Segment Start: GIVEN RECORDS
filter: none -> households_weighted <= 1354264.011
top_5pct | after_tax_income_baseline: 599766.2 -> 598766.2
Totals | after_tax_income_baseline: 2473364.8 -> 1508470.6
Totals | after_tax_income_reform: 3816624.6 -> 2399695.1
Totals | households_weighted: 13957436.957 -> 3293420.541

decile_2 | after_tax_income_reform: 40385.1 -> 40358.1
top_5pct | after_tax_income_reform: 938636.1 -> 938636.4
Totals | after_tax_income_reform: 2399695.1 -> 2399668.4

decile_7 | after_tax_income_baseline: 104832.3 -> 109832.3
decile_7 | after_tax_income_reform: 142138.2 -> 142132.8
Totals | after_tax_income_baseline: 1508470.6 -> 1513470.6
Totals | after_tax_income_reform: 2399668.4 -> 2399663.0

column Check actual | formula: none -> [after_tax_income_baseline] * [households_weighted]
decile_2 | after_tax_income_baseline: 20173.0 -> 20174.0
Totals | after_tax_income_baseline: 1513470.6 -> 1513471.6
Segment End: GIVEN RECORDS
Segment Start: GIVEN RECORDS
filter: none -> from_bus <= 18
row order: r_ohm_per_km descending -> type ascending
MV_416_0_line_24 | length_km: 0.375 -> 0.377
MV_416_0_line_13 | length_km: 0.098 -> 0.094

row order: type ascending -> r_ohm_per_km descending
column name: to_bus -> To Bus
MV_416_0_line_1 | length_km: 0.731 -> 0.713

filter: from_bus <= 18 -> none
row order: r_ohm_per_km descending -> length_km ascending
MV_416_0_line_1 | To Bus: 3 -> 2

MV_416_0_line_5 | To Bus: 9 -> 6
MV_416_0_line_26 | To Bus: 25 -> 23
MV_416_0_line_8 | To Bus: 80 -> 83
Segment End: GIVEN RECORDS
Segment Start: GIVEN RECORDS
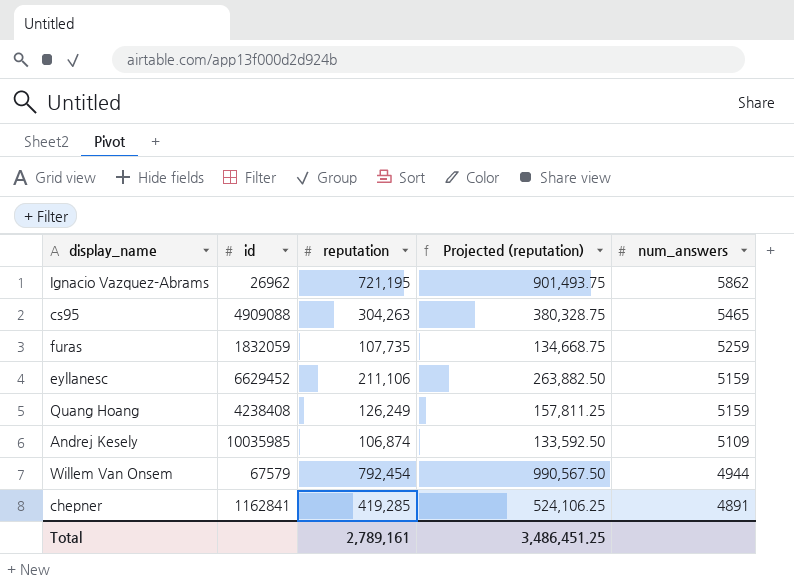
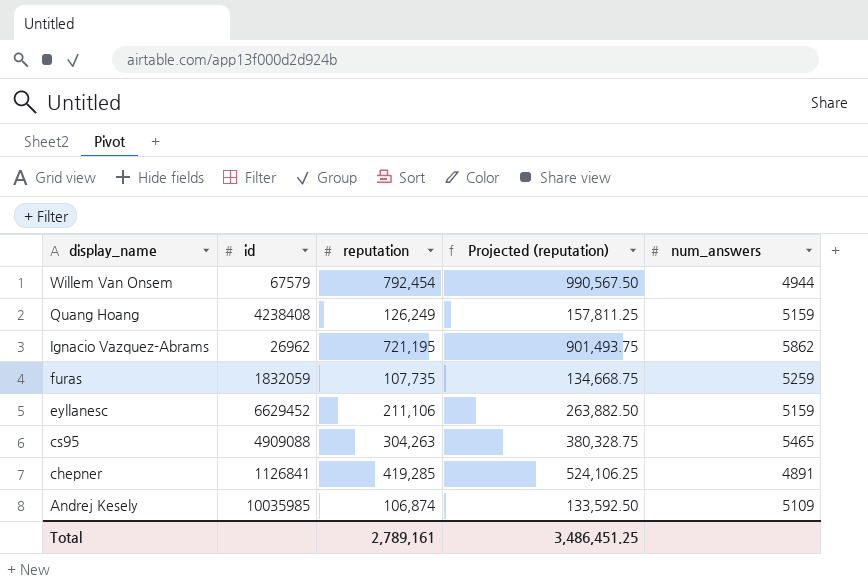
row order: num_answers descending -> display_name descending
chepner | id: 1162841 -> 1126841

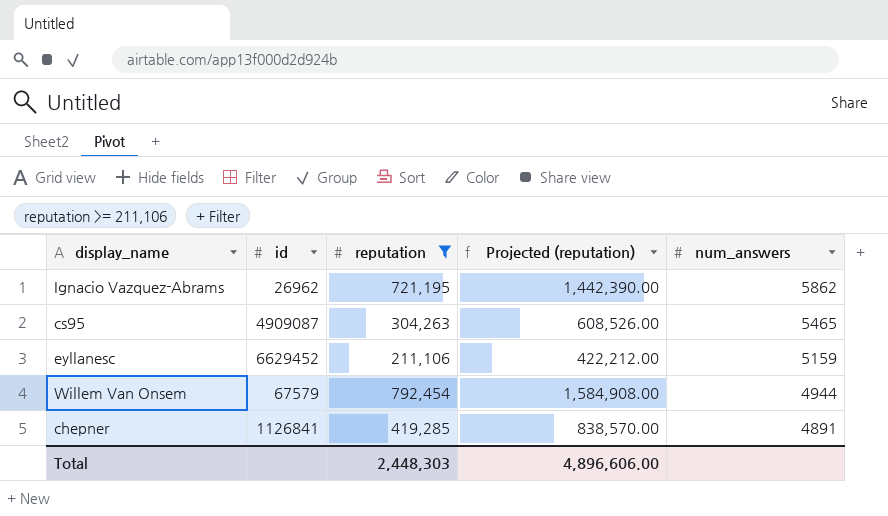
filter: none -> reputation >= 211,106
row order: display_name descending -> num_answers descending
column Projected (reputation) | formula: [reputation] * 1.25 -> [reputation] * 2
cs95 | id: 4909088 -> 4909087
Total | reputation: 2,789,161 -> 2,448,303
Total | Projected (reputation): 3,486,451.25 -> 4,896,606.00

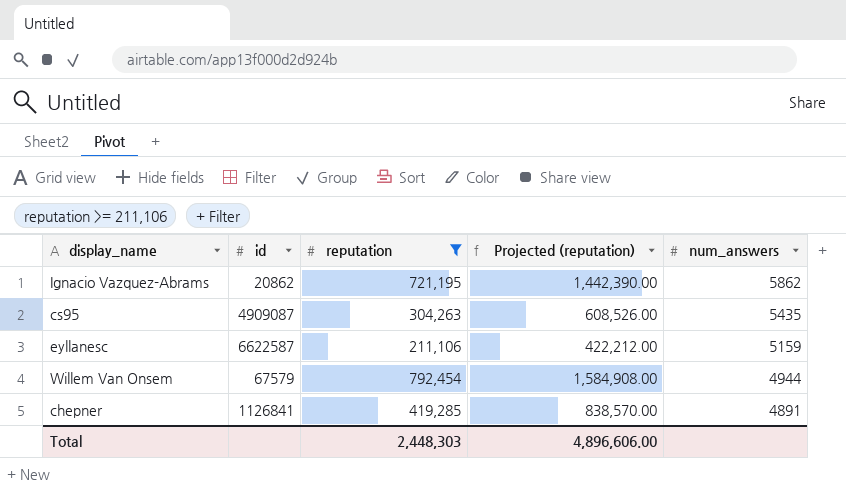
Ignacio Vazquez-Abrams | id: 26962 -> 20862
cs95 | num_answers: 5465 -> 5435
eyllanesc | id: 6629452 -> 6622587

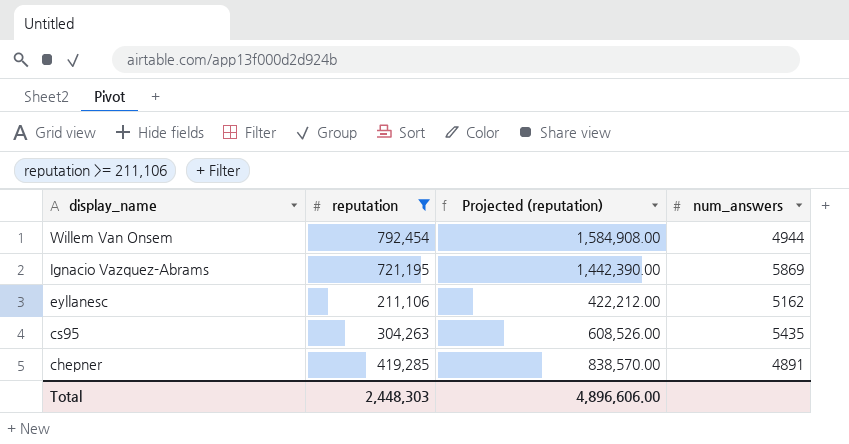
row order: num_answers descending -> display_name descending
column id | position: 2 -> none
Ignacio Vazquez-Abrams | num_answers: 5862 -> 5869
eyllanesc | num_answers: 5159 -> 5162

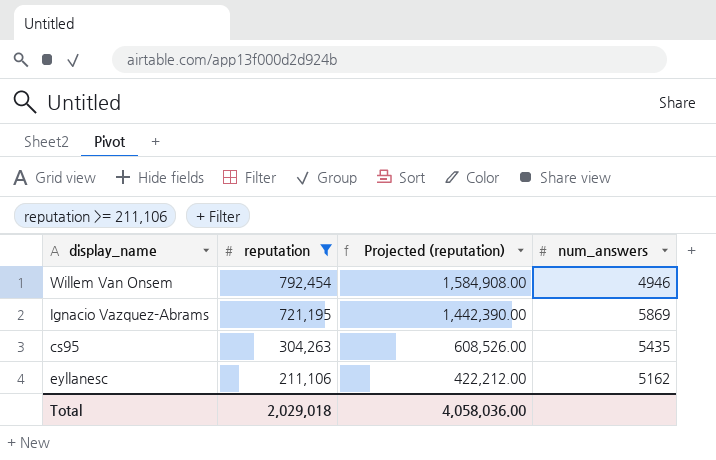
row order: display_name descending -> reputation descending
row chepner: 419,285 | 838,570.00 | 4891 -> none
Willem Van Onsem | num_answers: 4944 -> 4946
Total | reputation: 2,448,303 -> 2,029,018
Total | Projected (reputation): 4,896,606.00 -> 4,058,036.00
Segment End: GIVEN RECORDS
DIRECTIONS FOR THIS TASK - Reproduce the data above exactly, but only from the line containing "chepner | id: 1162841 -> 1126841" through the line containing "Total | Projected (reputation): 4,896,606.00"; skip the pictures.

ANSWER SECTION -
chepner | id: 1162841 -> 1126841

filter: none -> reputation >= 211,106
row order: display_name descending -> num_answers descending
column Projected (reputation) | formula: [reputation] * 1.25 -> [reputation] * 2
cs95 | id: 4909088 -> 4909087
Total | reputation: 2,789,161 -> 2,448,303
Total | Projected (reputation): 3,486,451.25 -> 4,896,606.00

Ignacio Vazquez-Abrams | id: 26962 -> 20862
cs95 | num_answers: 5465 -> 5435
eyllanesc | id: 6629452 -> 6622587

row order: num_answers descending -> display_name descending
column id | position: 2 -> none
Ignacio Vazquez-Abrams | num_answers: 5862 -> 5869
eyllanesc | num_answers: 5159 -> 5162

row order: display_name descending -> reputation descending
row chepner: 419,285 | 838,570.00 | 4891 -> none
Willem Van Onsem | num_answers: 4944 -> 4946
Total | reputation: 2,448,303 -> 2,029,018
Total | Projected (reputation): 4,896,606.00 -> 4,058,036.00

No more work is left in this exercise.